Tiered Storage in Apache Pulsar: Offloading Your Data to External Storage

Sherlock Xu
8 min readOct 9, 2022

--

We know that Apache BookKeeper provides storage services for Apache Pulsar. When messages are acknowledged and consumed, we can continue storing messages (ledgers) on bookies by configuring retention policies. Ultimately, GC threads on bookies clean up the ledgers that have rolled over. In some use cases, the cold data stored on bookies, though less important, may need to be retained for a long period of time. That said, it is not practical and economical to use retention policies to store them. This is because BookKeeper needs better storage devices, which are usually more expensive, if we want to have better performance of reading and writing as well as lower latency. Therefore, using high-performance storage systems to retain cold data is clearly a colossal waste of resources.
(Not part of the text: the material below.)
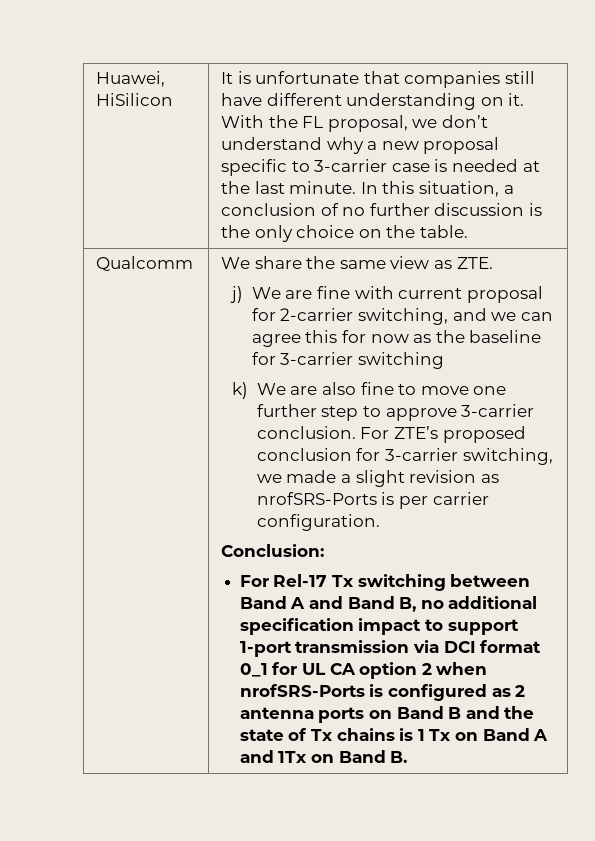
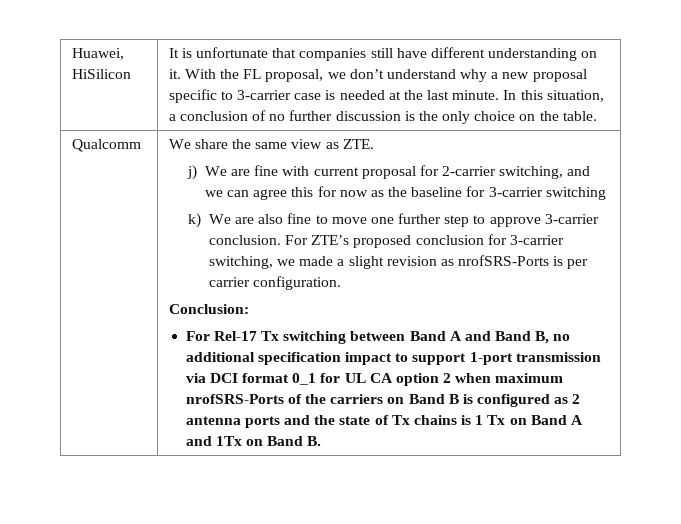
- For Rel-17 Tx switching between Band A and Band B, no additional specification impact to support 1-port transmission via DCI format 0_1 for UL CA option 2 when nrofSRS-Ports is configured as 2 antenna ports on Band B and the state of Tx chains is 1 Tx on Band A and 1Tx on Band B.
+ For Rel-17 Tx switching between Band A and Band B, no additional specification impact to support 1-port transmission via DCI format 0_1 for UL CA option 2 when maximum nrofSRS-Ports of the carriers on Band B is configured as 2 antenna ports and the state of Tx chains is 1 Tx on Band A and 1Tx on Band B.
Tiered storage and offloaders

Pulsar’s tiered storage capability provides a data offloading mechanism so that you can migrate insignificant cold data to long-term storage systems, which are much cheaper. The great part is that after the data are offloaded, you can delete the original ledgers on bookies to free up the space without impacting your clients. They can produce and consume messages in the same way.

Specifically, how does this mechanism work?

For the implementation of tiered storage, Pulsar uses Apache jclouds for cloud storage, and Apache Hadoop for filesystem storage. What is actually working under the hood are offloaders.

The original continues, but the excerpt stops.